INPUT MATERIAL START

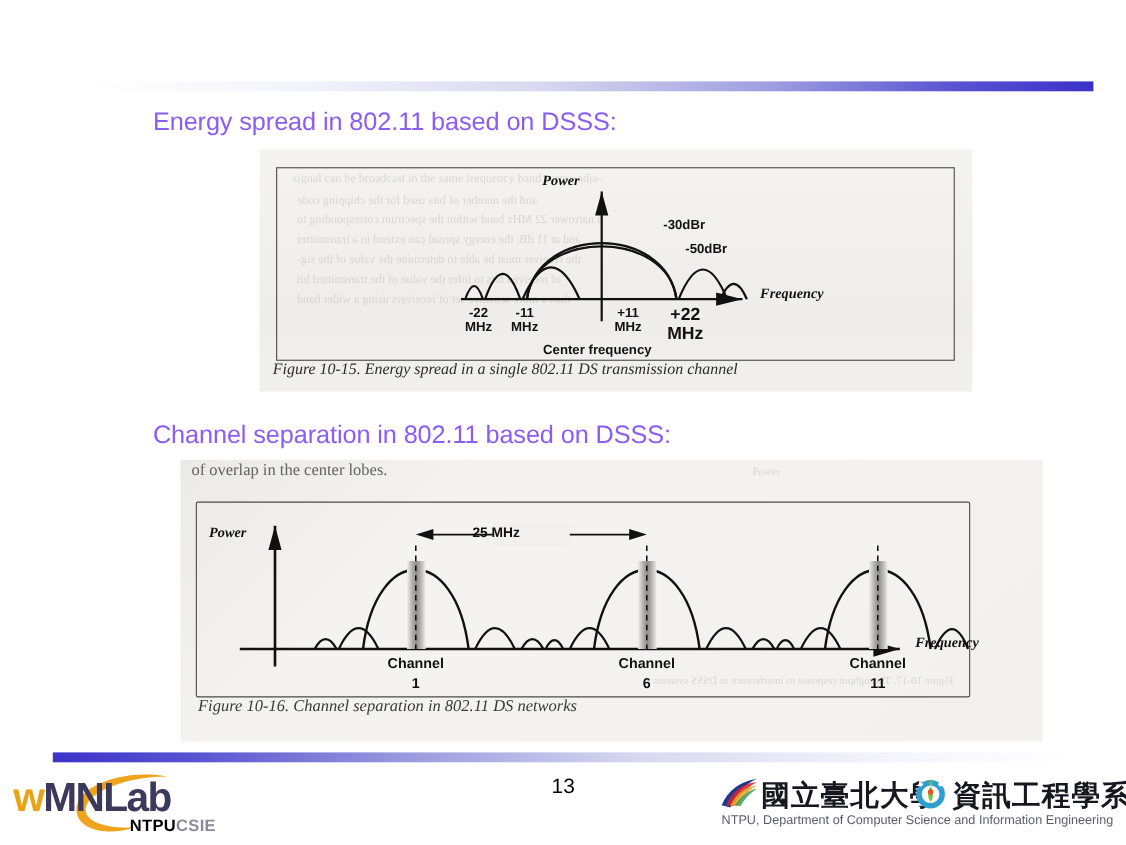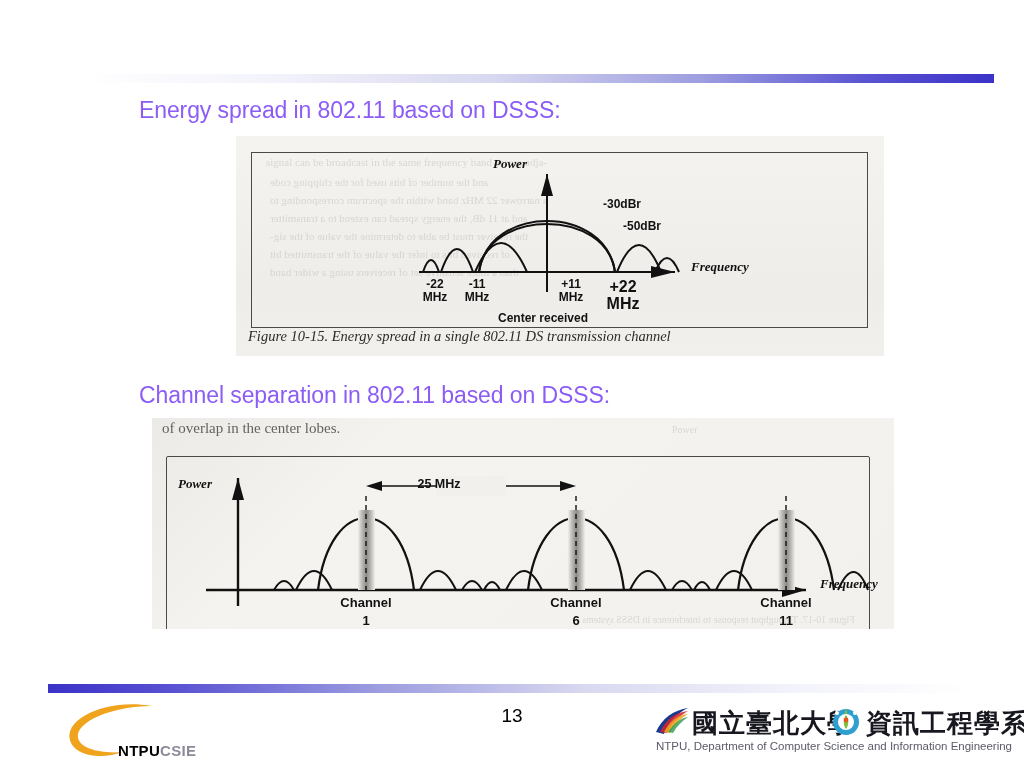--- a/index.html
+++ b/index.html
@@ -23,22 +23,22 @@
   }
   #heading-1{left:139px;top:98px;}
   #heading-2{left:139px;top:383px;}
 
   
   .scan{
     position:absolute;background:#f3f2ee;overflow:hidden;
   }
   #figure-one{left:236px;top:136px;width:648px;height:220px;
      background:linear-gradient(to bottom,#f4f3ef,#eeedea 70%,#f1f0ec);}
-  #figure-two{left:152px;top:418px;width:742px;height:211px;
-     background:linear-gradient(135deg,#eceae6 0%,#f4f3ef 28%,#f2f1ed 100%);}
+  #figure-two{left:164px;top:418px;width:742px;height:256px;
+     background:linear-gradient(135deg,#eceae6 0%,#f4f3ef 28%,#f2f1ed 100%);padding-left:42px;}
 
   
   .ghost{
     position:absolute;color:#b9b7b2;opacity:.45;font-size:11px;
     font-family:"Liberation Serif",serif;white-space:nowrap;
     transform:scaleX(-1);pointer-events:none;
   }
   .ghost-plain{transform:none;}
 
   .frame{
@@ -144,21 +144,21 @@
   </div>
 
   <div class="axis-lbl" style="left:257px;top:20px;font-size:13px;">Power</div>
   <div class="axis-lbl" style="left:455px;top:123px;font-size:13px;">Frequency</div>
 
   <div class="tick-lbl" style="left:175px;top:142px;width:48px;font-size:12px;">-22<br>MHz</div>
   <div class="tick-lbl" style="left:217px;top:142px;width:48px;font-size:12px;">-11<br>MHz</div>
   <div class="tick-lbl" style="left:311px;top:142px;width:48px;font-size:12px;">+11<br>MHz</div>
   <div class="tick-lbl" style="left:363px;top:142px;width:48px;font-size:16px;">+22<br>MHz</div>
 
-  <div class="tick-lbl" style="left:242px;top:176px;width:130px;font-size:12px;">Center received</div>
+  <div class="tick-lbl" style="left:242px;top:176px;width:130px;font-size:12px;">Center frequency</div>
 
   <div class="tick-lbl" style="left:356px;top:62px;width:60px;font-size:12px;">-30dBr</div>
   <div class="tick-lbl" style="left:376px;top:84px;width:60px;font-size:12px;">-50dBr</div>
 
   <div class="fig-caption">Figure 10-15. Energy spread in a single 802.11 DS transmission channel</div>
 </div>
 
 <div class="heading" id="heading-2">Channel separation in 802.11 based on DSSS:</div>
 
 <div class="scan" id="figure-two">
@@ -226,28 +226,30 @@
 
   <div class="tick-lbl" style="left:174px;top:178px;width:80px;font-size:13px;">Channel</div>
   <div class="tick-lbl" style="left:174px;top:196px;width:80px;font-size:13px;">1</div>
 
   <div class="tick-lbl" style="left:384px;top:178px;width:80px;font-size:13px;">Channel</div>
   <div class="tick-lbl" style="left:384px;top:196px;width:80px;font-size:13px;">6</div>
 
   <div class="tick-lbl" style="left:594px;top:178px;width:80px;font-size:13px;">Channel</div>
   <div class="tick-lbl" style="left:594px;top:196px;width:80px;font-size:13px;">11</div>
 
+  <div class="fig-caption">Figure 10-16. Channel separation in 802.11 DS networks</div>
 </div>
 
 <div id="page-number">13</div>
 
 <div id="logo-wmnlab">
   <svg id="swoosh" width="140" height="62" viewBox="0 0 140 62">
     <path d="M96,6 C52,-2 8,18 14,40 C18,56 46,60 66,52 C44,54 24,48 22,38 C19,22 56,6 96,6 Z" fill="#f0a31c"></path>
   </svg>
+  <div class="wm-text"><span class="wm-w">w</span><span class="wm-mn">MN</span><span class="wm-lab">Lab</span></div>
   <div class="wm-sub"><span class="wm-ntpu">NTPU</span><span class="wm-csie">CSIE</span></div>
 </div>
 
 <div id="logo-ntpu">
   <svg style="position:absolute;left:4px;top:4px;" width="38" height="30" viewBox="0 0 38 30">
     <path d="M4,26 C10,12 22,4 36,2 C24,8 16,16 12,28 Z" fill="#1b3a8f"></path>
     <path d="M8,26 C14,13 24,6 36,5 C26,11 19,18 15,27 Z" fill="#d4242c" opacity=".85"></path>
     <path d="M12,26 C18,15 26,9 36,8 C28,13 22,19 18,27 Z" fill="#f0a31c" opacity=".85"></path>
     <path d="M16,26 C22,17 29,12 36,11 C30,15 25,20 21,27 Z" fill="#2e9b4e" opacity=".8"></path>
   </svg>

INPUT MATERIAL END

PROBLEM DETAILS -> Among the records, find every line holding the word "gradient" and copy it.

ANSWER BOX ->
      background:linear-gradient(to bottom,#f4f3ef,#eeedea 70%,#f1f0ec);}
-     background:linear-gradient(135deg,#eceae6 0%,#f4f3ef 28%,#f2f1ed 100%);}
+     background:linear-gradient(135deg,#eceae6 0%,#f4f3ef 28%,#f2f1ed 100%);padding-left:42px;}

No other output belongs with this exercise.